Bien que les travaux de modélisation soient toujours en attente de publication dans une revue professionnelle et n'aient donc pas encore fait l'objet d'un examen par les pairs, ils ont déjà été repris avec empressement par les médias britanniques. La raison, bien sûr, est que la simulation du modèle crée de l'espoir. Ou comme le Financial Times a écrit:"Cela signifierait que grâce à la propagation non détectée du virus, le pays a déjà une immunité collective." Ce concept controversé fait un petit retour, car il y a une semaine, l'administration Johnson était encore pleinement attachée à l'immunité collective. Le pic d'hospitalisations resterait donc également inférieur à la capacité de l'unité de soins intensifs britannique.
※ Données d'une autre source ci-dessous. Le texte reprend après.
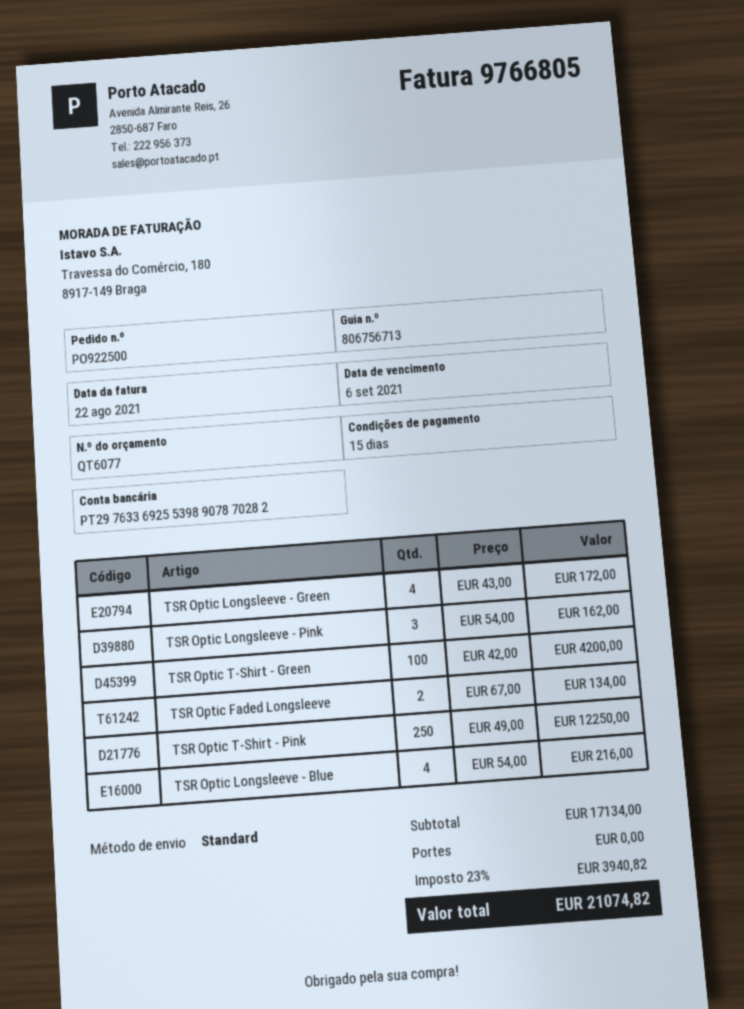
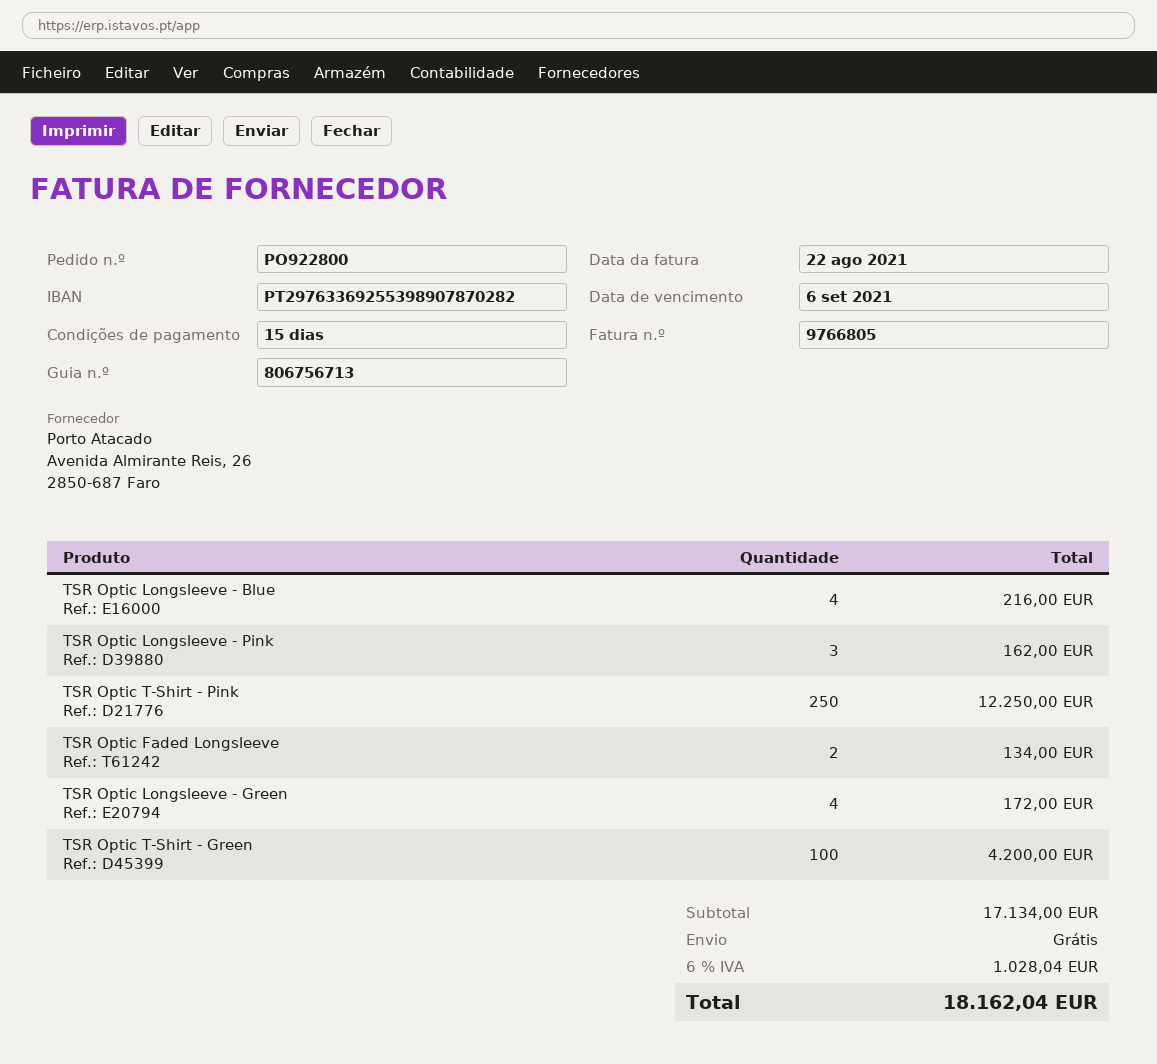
order number: PO922500 -> PO922800
tax: 23% = 3940.82 -> 6% = 1028.04
total: 21074.82 -> 18162.04

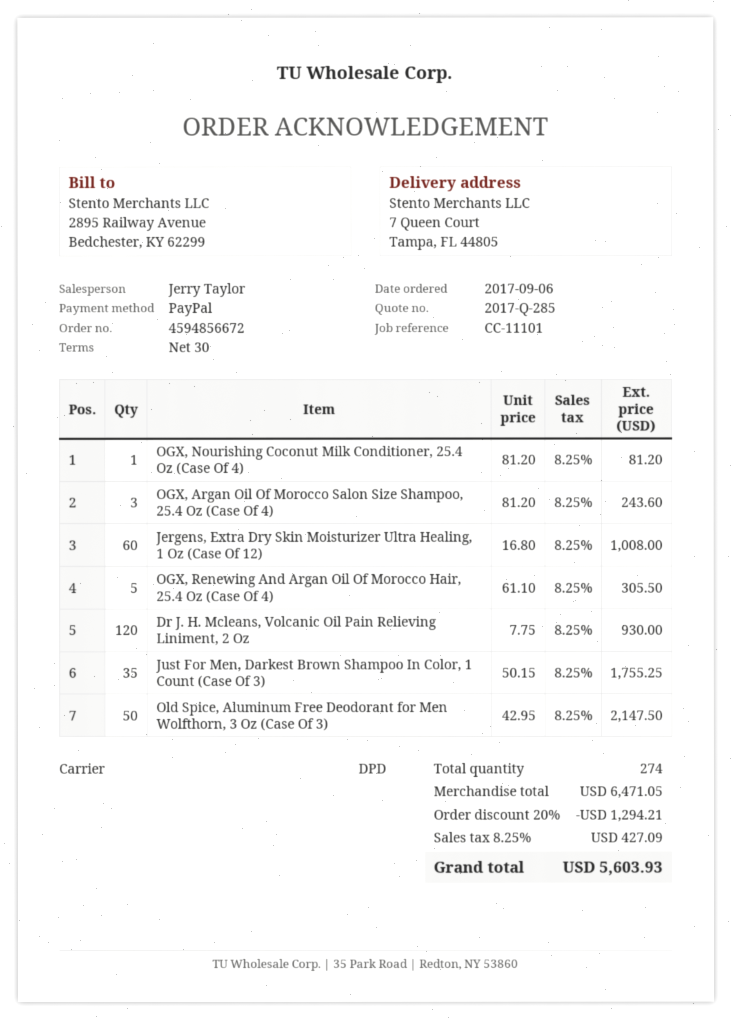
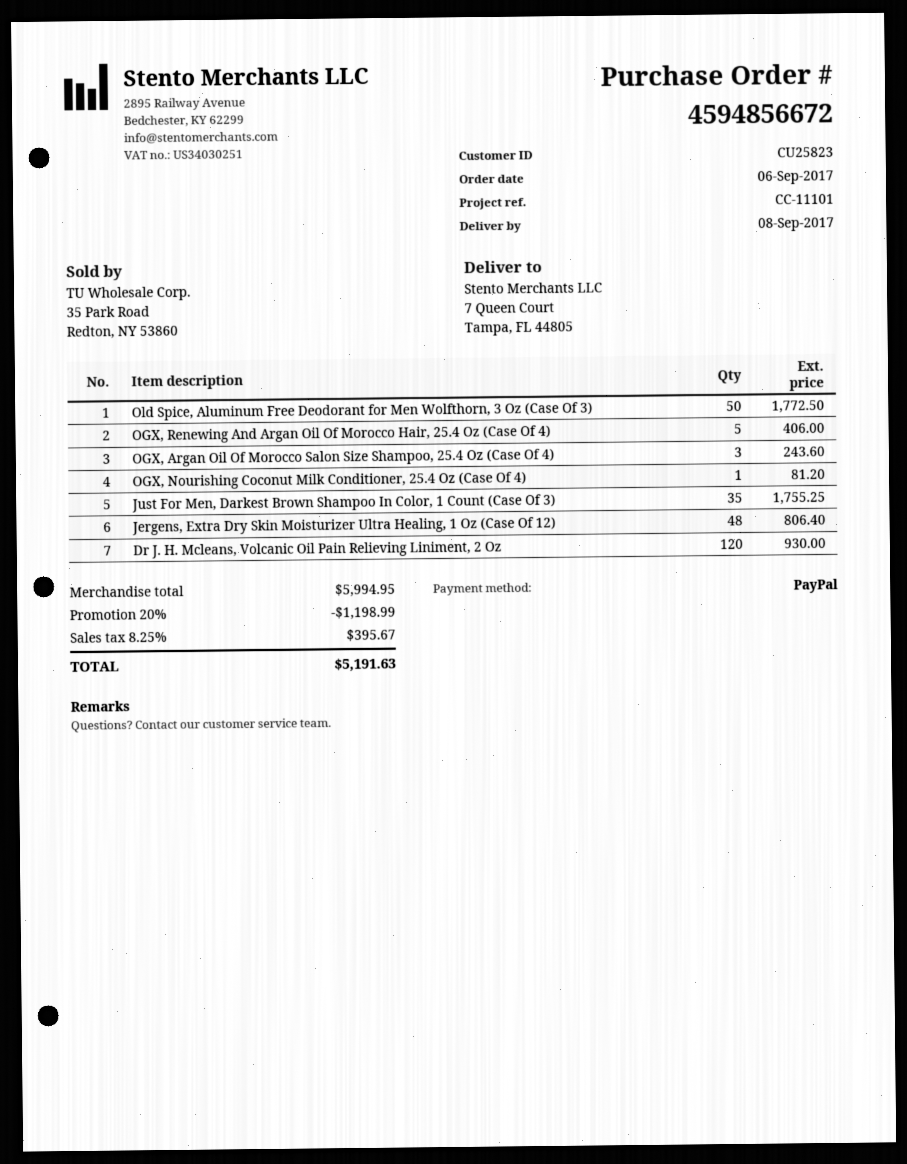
Jergens, Extra Dry Skin Moisturizer Ultra Healing, 1 Oz (Case Of 12): 60 for 1008.00 -> 48 for 806.40
OGX, Renewing And Argan Oil Of Morocco Hair, 25.4 Oz (Case Of 4): 5 for 305.50 -> 5 for 406.00
Old Spice, Aluminum Free Deodorant for Men Wolfthorn, 3 Oz (Case Of 3): 50 for 2147.50 -> 50 for 1772.50
subtotal: 6471.05 -> 5994.95
discount: 20% = 1294.21 -> 20% = 1198.99
tax: 8.25% = 427.09 -> 8.25% = 395.67
total: 5603.93 -> 5191.63

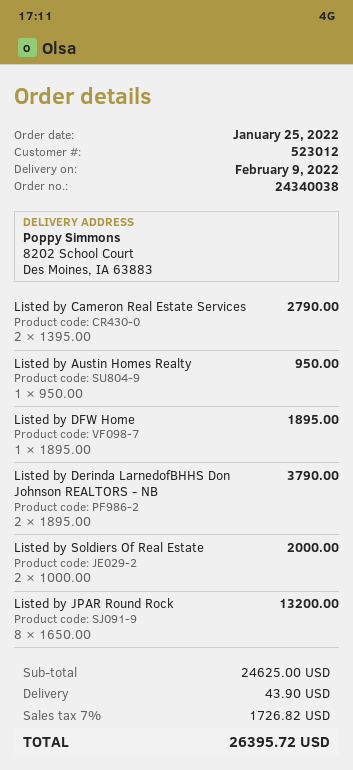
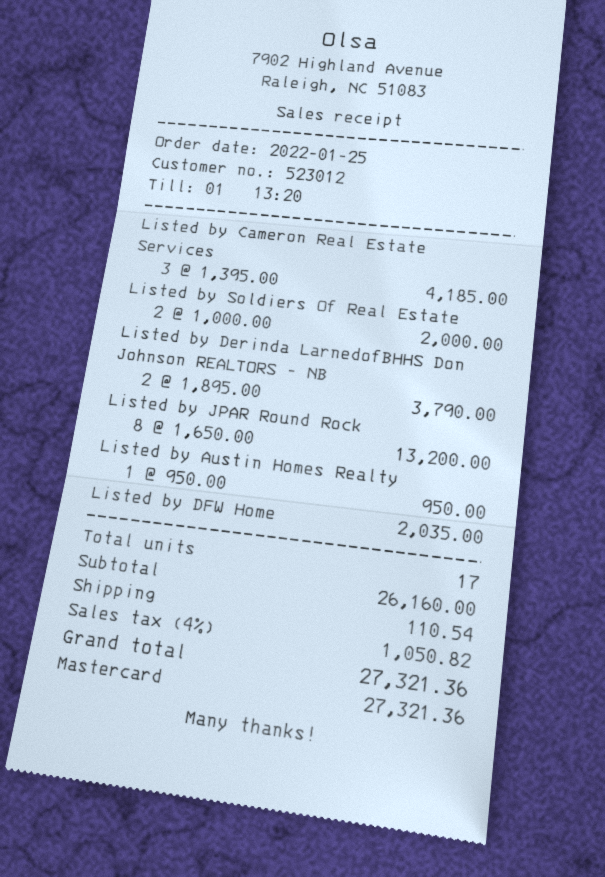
Listed by Cameron Real Estate Services: 2 x 1395.00 = 2790.00 -> 3 x 1395.00 = 4185.00
Listed by DFW Home: 1 x 1895.00 = 1895.00 -> 1 x 2035.00 = 2035.00
subtotal: 24625.00 -> 26160.00
shipping: 43.90 -> 110.54
tax: 7% = 1726.82 -> 4% = 1050.82
total: 26395.72 -> 27321.36

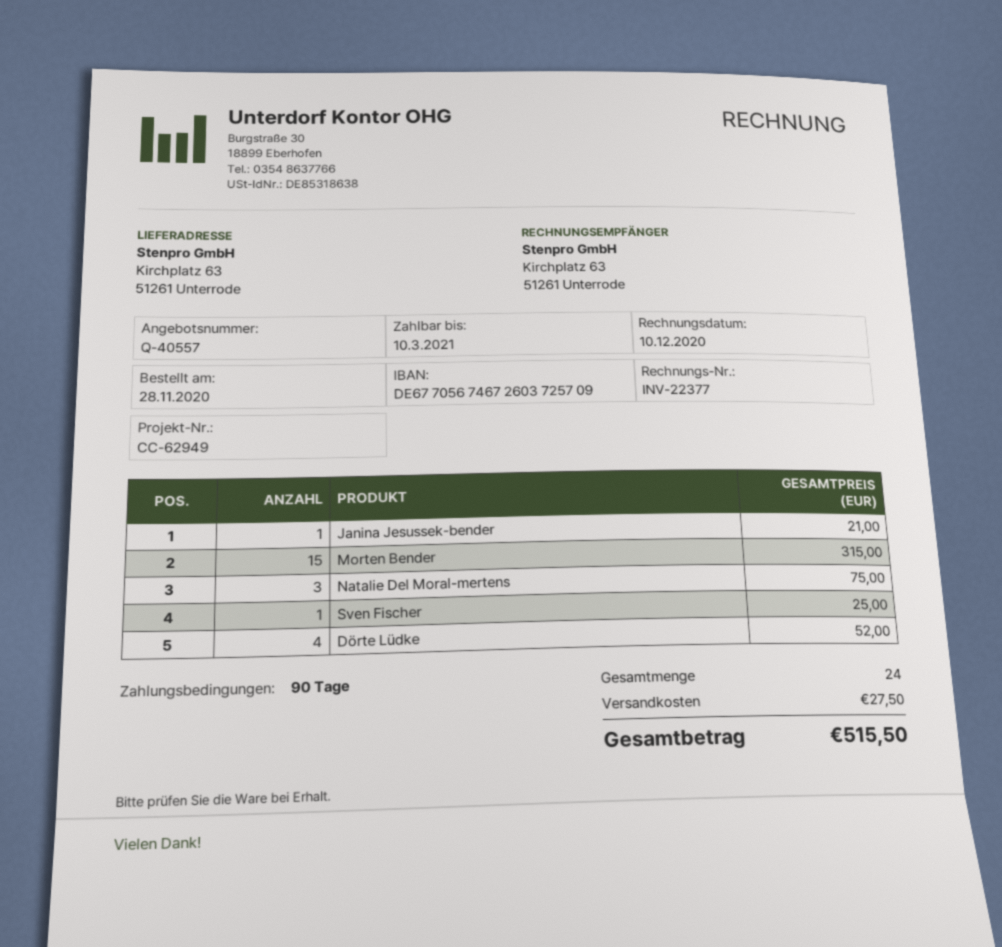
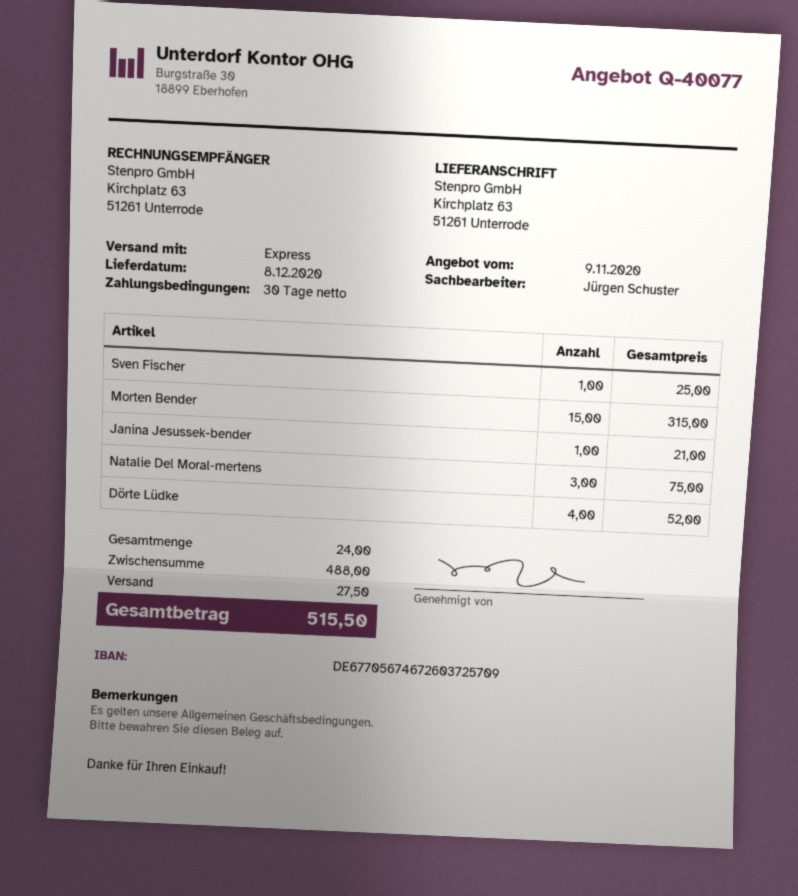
quote number: Q-40557 -> Q-40077
payment terms: 90 days -> 30 days

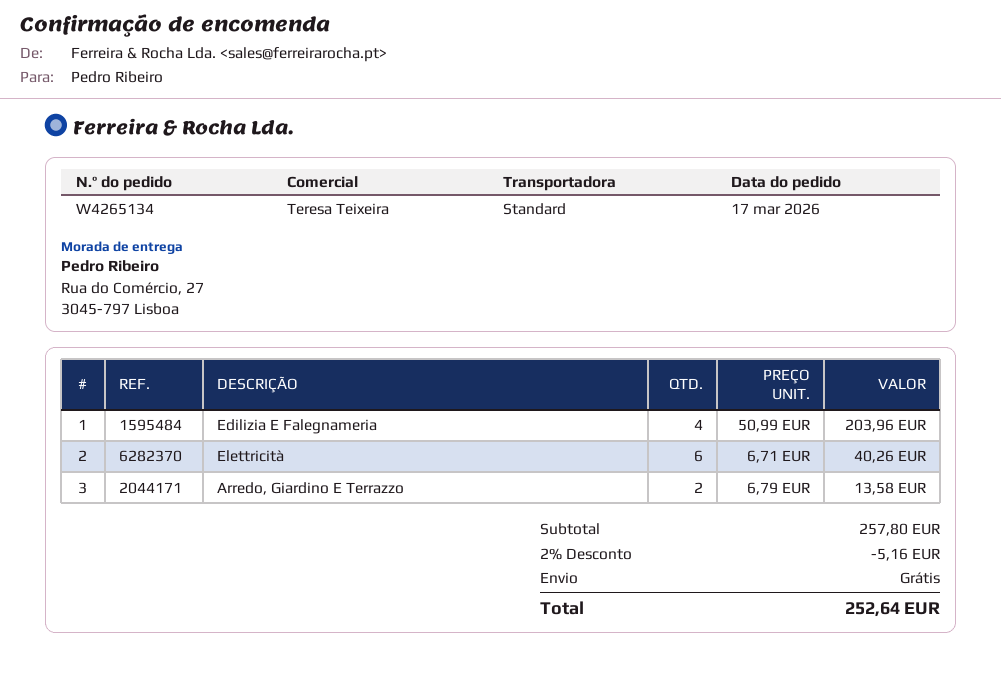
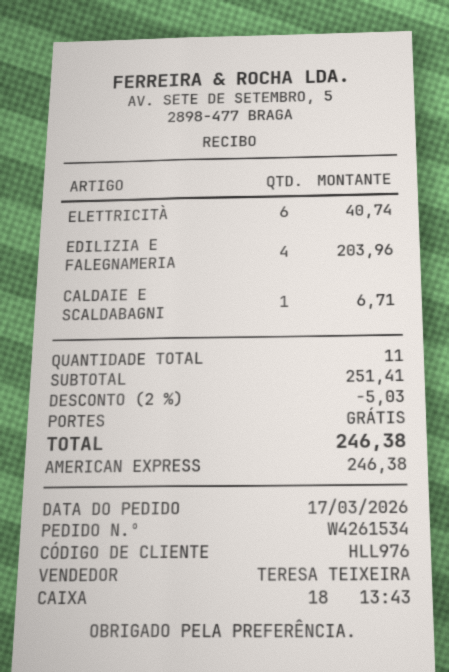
order number: W4265134 -> W4261534
Elettricità: 6 for 40.26 -> 6 for 40.74
Arredo, Giardino E Terrazzo: 2 for 13.58 -> none
CALDAIE E SCALDABAGNI: none -> 1 for 6.71
subtotal: 257.80 -> 251.41
discount: 2% = 5.16 -> 2% = 5.03
total: 252.64 -> 246.38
De plus, la courbe de l'épidémie serait beaucoup plus étroite, ce qui signifie que les mesures strictes mises en place au Royaume-Uni depuis le week-end pourraient être levées beaucoup plus rapidement que prévu, selon le journal économique.

Recherche d'anticorps

Mais l'approche et la couverture médiatique des épidémiologistes britanniques ont rapidement suscité des critiques. Les chercheurs se seraient basés sur une hypothèse discutable, à savoir une estimation du nombre d'hospitalisations de seulement une infection sur mille. Ceci alors que la mortalité en Italie à elle seule représente actuellement 10% des infections enregistrées – avec la note que ce dernier nombre en Italie pourrait donc également être beaucoup, beaucoup plus élevé, si le modèle d'Oxford est correct. "Personne ne sait à l'heure actuelle quel pourcentage de la population court un risque sérieux", écrit The Guardian † Après tout, les mêmes épidémiologistes ont effectué d'autres simulations - basées sur le même modèle SIR - qui correspondent également aux données de l'Italie et du Royaume-Uni, mais qui s'avèrent complètement différentes. Les chercheurs l'admettent aussi volontiers. "À l'autre extrême, nous avons une simulation possible dans laquelle seule une infime fraction de la population est déjà infectée", a déclaré l'immunologiste Paul Klenerman à The Guardian. † Aujourd'hui (jeudi) le FT . publie une lettre à l'éditeur dans laquelle des médecins britanniques et italiens dénoncent la nouvelle. "Cela menace de saper les mesures de contrôle car les gens peuvent croire à tort qu'ils ont déjà traversé le virus. De plus, cela peut encourager les politiciens à assouplir les mesures, bien qu'elles soient strictement nécessaires", lit-on.

'Les tests sont absolument nécessaires pour cartographier la transmission asymptomatique du virus' l'épidémiologiste Niel Hens (UHasselt et UAntwerp)

Pendant ce temps, les épidémiologistes d'Oxford s'apprêtent à tester leur hypothèse en recherchant des anticorps dans le sang de Britanniques en bonne santé. Les premiers tests sérologiques pourraient commencer prochainement, et les résultats devraient être connus la semaine prochaine.

Dans notre pays aussi, des tests sont en préparation pour cartographier l'immunité de la population avec des tests sanguins. "C'est absolument nécessaire pour cartographier la transmission asymptomatique du virus, car nous n'avons encore aucune idée de cela", déclare l'épidémiologiste Niel Hens de l'Université de Hasselt et de l'UAntwerp. Le test sérologique pour cela devrait être prêt dans les prochaines semaines.